Start of Given information

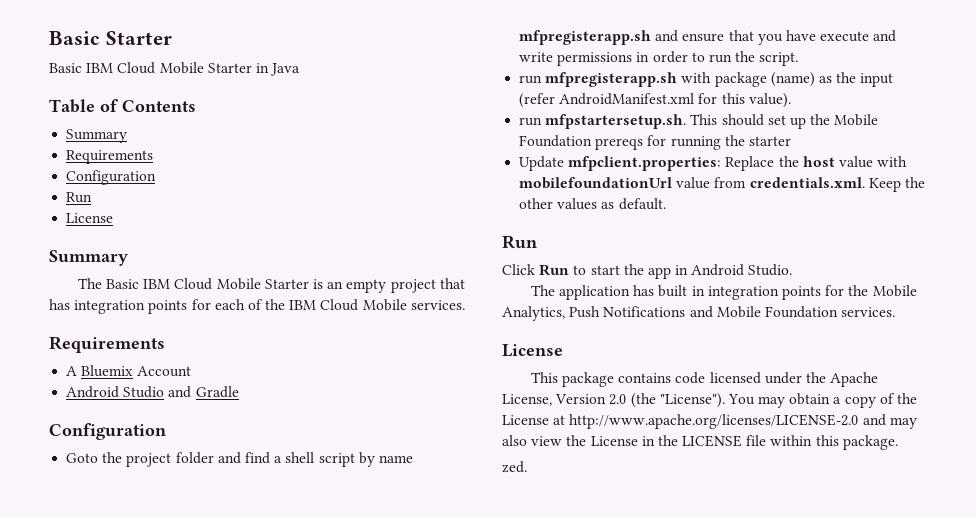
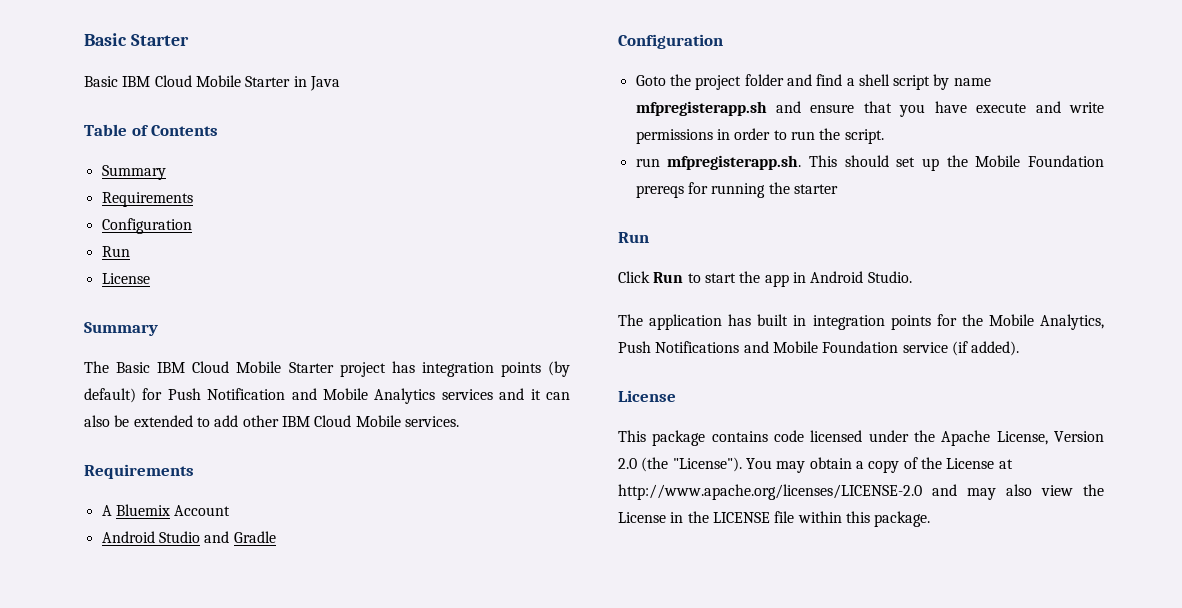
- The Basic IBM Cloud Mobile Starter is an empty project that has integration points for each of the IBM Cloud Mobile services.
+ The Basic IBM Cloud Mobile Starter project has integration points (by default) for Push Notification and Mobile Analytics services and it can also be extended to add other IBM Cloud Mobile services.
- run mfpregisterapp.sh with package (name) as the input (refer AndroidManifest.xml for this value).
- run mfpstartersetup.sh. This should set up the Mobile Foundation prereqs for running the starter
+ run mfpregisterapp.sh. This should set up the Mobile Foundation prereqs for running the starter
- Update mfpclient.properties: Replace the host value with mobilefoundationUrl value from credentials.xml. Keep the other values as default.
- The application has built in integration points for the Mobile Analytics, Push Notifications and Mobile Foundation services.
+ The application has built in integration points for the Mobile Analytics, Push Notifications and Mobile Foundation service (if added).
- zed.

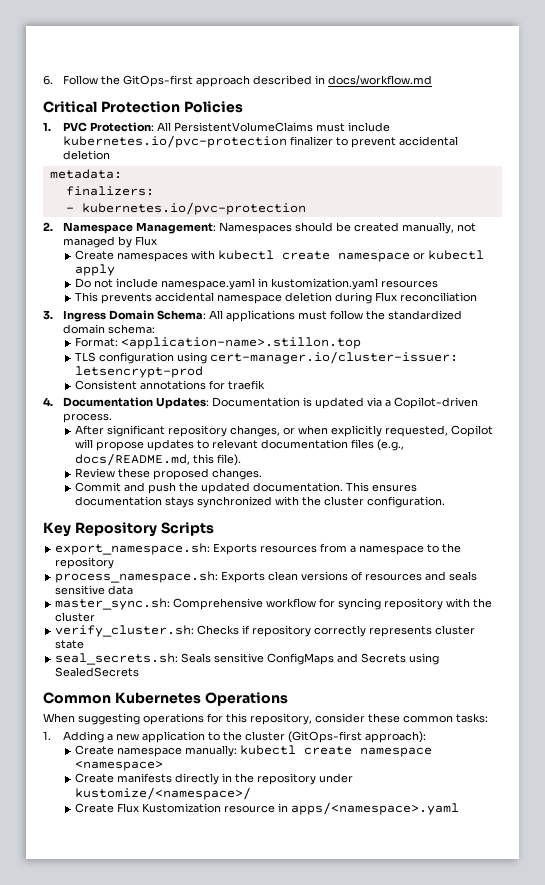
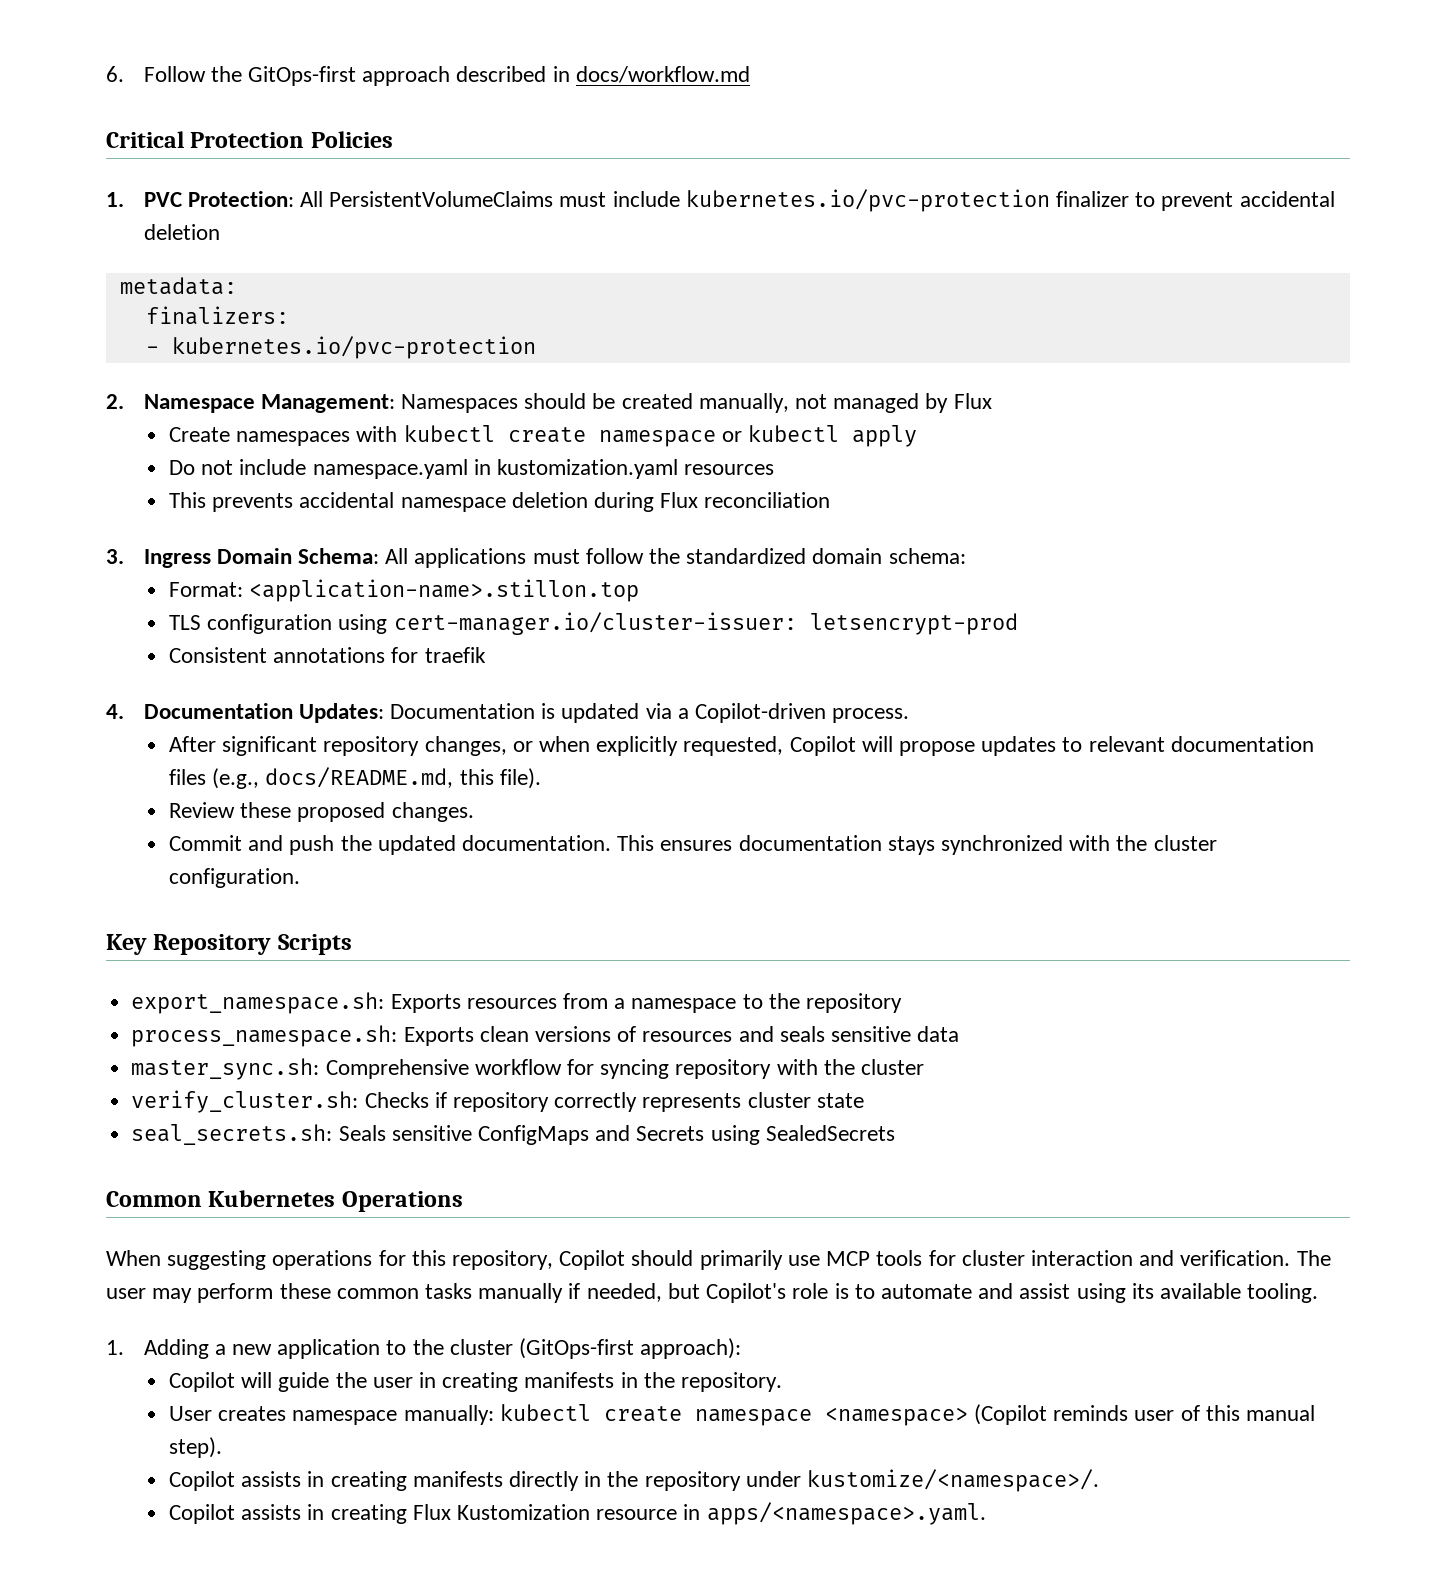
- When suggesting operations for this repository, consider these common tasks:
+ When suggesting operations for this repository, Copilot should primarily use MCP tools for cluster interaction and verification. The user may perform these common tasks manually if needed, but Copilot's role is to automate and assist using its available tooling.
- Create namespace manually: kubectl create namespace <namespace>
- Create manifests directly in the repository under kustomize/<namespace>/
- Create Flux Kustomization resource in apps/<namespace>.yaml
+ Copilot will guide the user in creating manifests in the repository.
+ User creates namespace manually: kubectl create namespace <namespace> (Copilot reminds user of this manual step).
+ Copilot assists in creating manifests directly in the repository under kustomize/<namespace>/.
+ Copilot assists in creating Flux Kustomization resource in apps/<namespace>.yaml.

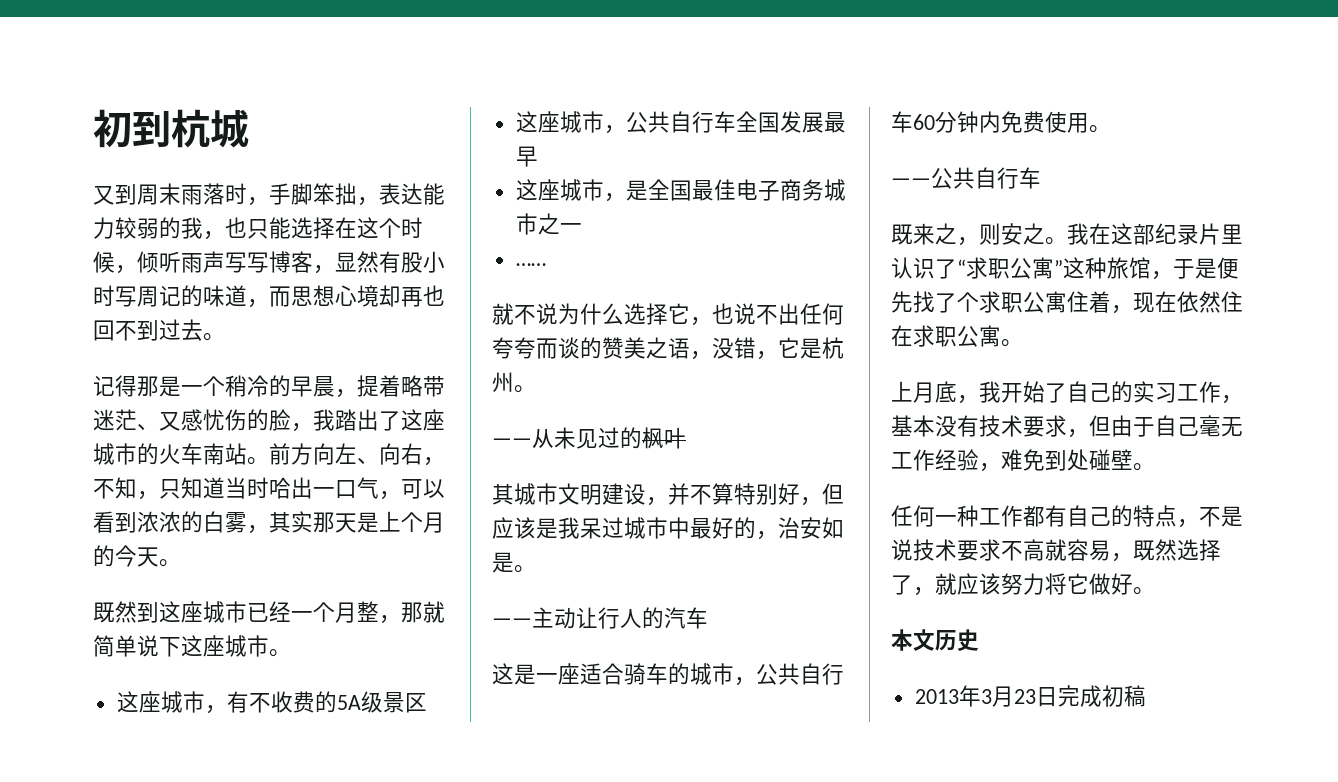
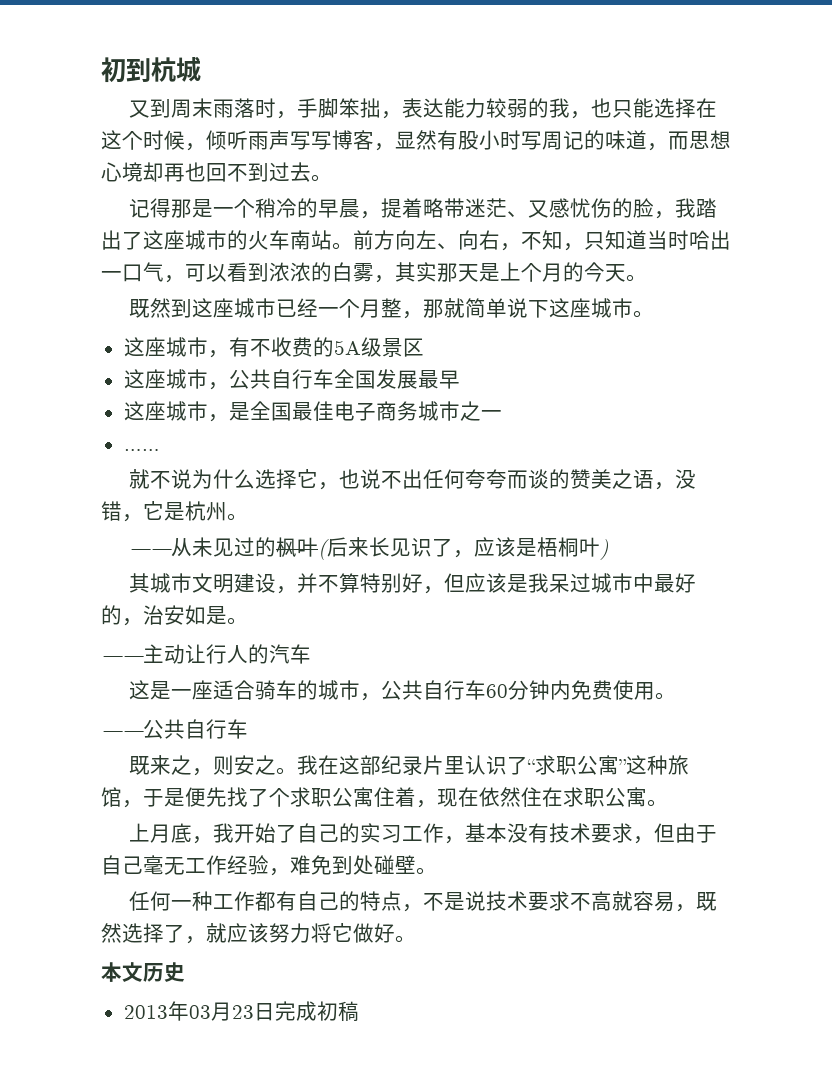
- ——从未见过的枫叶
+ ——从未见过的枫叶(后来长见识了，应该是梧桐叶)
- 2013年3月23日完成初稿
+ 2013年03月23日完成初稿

End of Given information

* Directions for this task *
Your reply should be the lines of the records from the start through the line with "this manual step).", copied word for word, pictures omitted.

* Solution below *
- The Basic IBM Cloud Mobile Starter is an empty project that has integration points for each of the IBM Cloud Mobile services.
+ The Basic IBM Cloud Mobile Starter project has integration points (by default) for Push Notification and Mobile Analytics services and it can also be extended to add other IBM Cloud Mobile services.
- run mfpregisterapp.sh with package (name) as the input (refer AndroidManifest.xml for this value).
- run mfpstartersetup.sh. This should set up the Mobile Foundation prereqs for running the starter
+ run mfpregisterapp.sh. This should set up the Mobile Foundation prereqs for running the starter
- Update mfpclient.properties: Replace the host value with mobilefoundationUrl value from credentials.xml. Keep the other values as default.
- The application has built in integration points for the Mobile Analytics, Push Notifications and Mobile Foundation services.
+ The application has built in integration points for the Mobile Analytics, Push Notifications and Mobile Foundation service (if added).
- zed.

- When suggesting operations for this repository, consider these common tasks:
+ When suggesting operations for this repository, Copilot should primarily use MCP tools for cluster interaction and verification. The user may perform these common tasks manually if needed, but Copilot's role is to automate and assist using its available tooling.
- Create namespace manually: kubectl create namespace <namespace>
- Create manifests directly in the repository under kustomize/<namespace>/
- Create Flux Kustomization resource in apps/<namespace>.yaml
+ Copilot will guide the user in creating manifests in the repository.
+ User creates namespace manually: kubectl create namespace <namespace> (Copilot reminds user of this manual step).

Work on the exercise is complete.